Une agitation inhabituelle règne ce mardi dans les cuisines du Centre de formation des apprentis de Saint-Jouan-des-Guérets (Ille-et-Vilaine), près de Saint-Malo. Vingt-cinq crêpiers venus de toute la Bretagne, et même au-delà, se succèdent derrière les fourneaux dans une ambiance à la « Top Chef », les téléspectateurs en moins.
Les pâtes, à base de farine de blé noir et de froment, sont préparées à l’avance, pour leur laisser le temps de fermenter (de 4 à 6 heures), et les ingrédients choisis parmi un panier imposé par l’organisation. Les participants au concours du meilleur crêpier de Bretagne sont ensuite évalués selon des critères précis, en cuisine, sur l’hygiène, la technicité ou la gestion du temps, et en salle, sur le dressage, la texture, l’originalité ou le goût.
Des préférences disparates selon le département d’origine des goûteurs. Les Finistériens pencheraient plutôt pour des crêpes « kras », fines et croustillantes. « Il faut qu’elle chante », explique une productrice de cidre et « fille de maître-crêpier » en frottant la lame de son couteau sur la surface de sa crêpe dessert.
Sucrées, salées, classiques, déstructurées… Les assiettes s’enchaînent aussi vite que saturent les estomacs : « Je vais finir par faire une indigestion de mangue », lance l’un. Les commentaires sont intransigeants : « Je me demande s’il aurait le temps de faire la même chose avec cinquante couverts dans sa crêperie ». « C’est excellent, mais on ne voit pas bien le lien entre la crêpe et le produit, celui-là aurait plus sa place dans un restaurant. »
La frontière est de plus en plus ténue entre crêperie et restauration traditionnelle. « On trouvait encore surtout, il y a 15-20 ans, des crêpes basiques, au beurre. Mais les crêpiers de l’après-guerre revendent leurs commerces et une nouvelle génération, formée dans des écoles spécialisées, apporte son savoir-faire et son envie de faire autre chose », analyse Gilles Stéphant, président de la Fédération de la crêperie de Bretagne, organisatrice du concours depuis 2009.
– Un atout commercial –
Plus rentables que les restaurants classiques en raison du coût inférieur de la matière première, les crêperies, qui requièrent également un investissement de départ moindre, attisent les vocations.

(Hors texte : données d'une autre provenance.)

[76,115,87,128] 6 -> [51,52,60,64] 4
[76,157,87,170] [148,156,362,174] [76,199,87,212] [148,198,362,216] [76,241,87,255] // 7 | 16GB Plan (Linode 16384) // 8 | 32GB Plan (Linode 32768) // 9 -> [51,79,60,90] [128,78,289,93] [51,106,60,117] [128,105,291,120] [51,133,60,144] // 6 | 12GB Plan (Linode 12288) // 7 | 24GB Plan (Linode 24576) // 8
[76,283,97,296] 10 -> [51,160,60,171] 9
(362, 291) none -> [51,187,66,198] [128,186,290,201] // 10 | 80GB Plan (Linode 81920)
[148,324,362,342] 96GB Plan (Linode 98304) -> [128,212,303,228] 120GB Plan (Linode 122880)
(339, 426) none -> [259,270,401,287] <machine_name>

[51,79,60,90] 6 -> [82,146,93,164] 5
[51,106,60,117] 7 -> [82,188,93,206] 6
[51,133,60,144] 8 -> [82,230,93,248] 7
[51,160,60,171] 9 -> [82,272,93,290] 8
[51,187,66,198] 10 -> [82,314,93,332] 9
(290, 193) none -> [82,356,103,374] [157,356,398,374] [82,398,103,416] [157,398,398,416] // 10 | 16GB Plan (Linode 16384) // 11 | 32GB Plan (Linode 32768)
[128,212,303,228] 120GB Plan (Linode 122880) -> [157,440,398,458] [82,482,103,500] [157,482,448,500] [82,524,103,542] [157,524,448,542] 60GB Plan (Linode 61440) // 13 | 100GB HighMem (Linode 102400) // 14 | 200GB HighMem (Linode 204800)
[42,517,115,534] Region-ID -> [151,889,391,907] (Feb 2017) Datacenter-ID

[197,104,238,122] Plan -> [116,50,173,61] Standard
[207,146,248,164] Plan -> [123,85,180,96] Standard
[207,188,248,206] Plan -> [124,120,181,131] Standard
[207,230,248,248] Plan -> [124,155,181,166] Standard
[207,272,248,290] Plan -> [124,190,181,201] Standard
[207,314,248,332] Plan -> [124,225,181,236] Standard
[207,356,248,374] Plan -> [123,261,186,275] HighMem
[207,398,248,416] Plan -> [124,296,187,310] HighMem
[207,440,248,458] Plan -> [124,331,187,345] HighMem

Institutrice pendant une dizaine d’années, Tifenn Daniel a renoué avec les crêpes de sa grand-mère en ouvrant l’an passé son Jardin Saint-Germain à Plogastel (Finistère). « Ce concours, en plus de me donner une visibilité, me permet de m’assurer que je n’ai pas fait fausse route », témoigne la candidate aux lunettes rouges assorties aux rayures de sa marinière.
Olivier Lazennec, déjà deux fois médaillé d’argent, vient y chercher « un moment de partage », en plus de « l’adrénaline » de la compétition. Mais son « kig ar farz revisité, avec du cochon de Plougastel élevé en plein air et nourri aux fraises », n’a pas suffi à le hisser à nouveau sur le podium.
Pour la troisième fois après 2009 et 2011, le titre de meilleur crêpier de Bretagne est revenu à… un Normand. Originaire de Pont-Audemer (Eure), Christophe Beuriot est néanmoins installé depuis quatorze ans au Faou (Finistère), à mi-chemin entre Quimper et Brest.
Ses déclinaisons sur le poireau et le citron ont convaincu le jury et assuré à sa crêperie, La Frégate, un surcroît de notoriété. « Je suis complet d’avril à la Toussaint et je refuse jusqu’à 200 personnes par jour en été », assure le commerçant, fermé du lundi au mercredi « pour avoir le temps d’aller à la pêche ».
Et à tous ceux qui sortiront leurs poêles du placard pour la Chandeleur (2 février), le Lionel Messi de la crêpe livre un de ses secrets : « Un soupçon de miel dans la pâte des crêpes au blé noir. » C’est cadeau.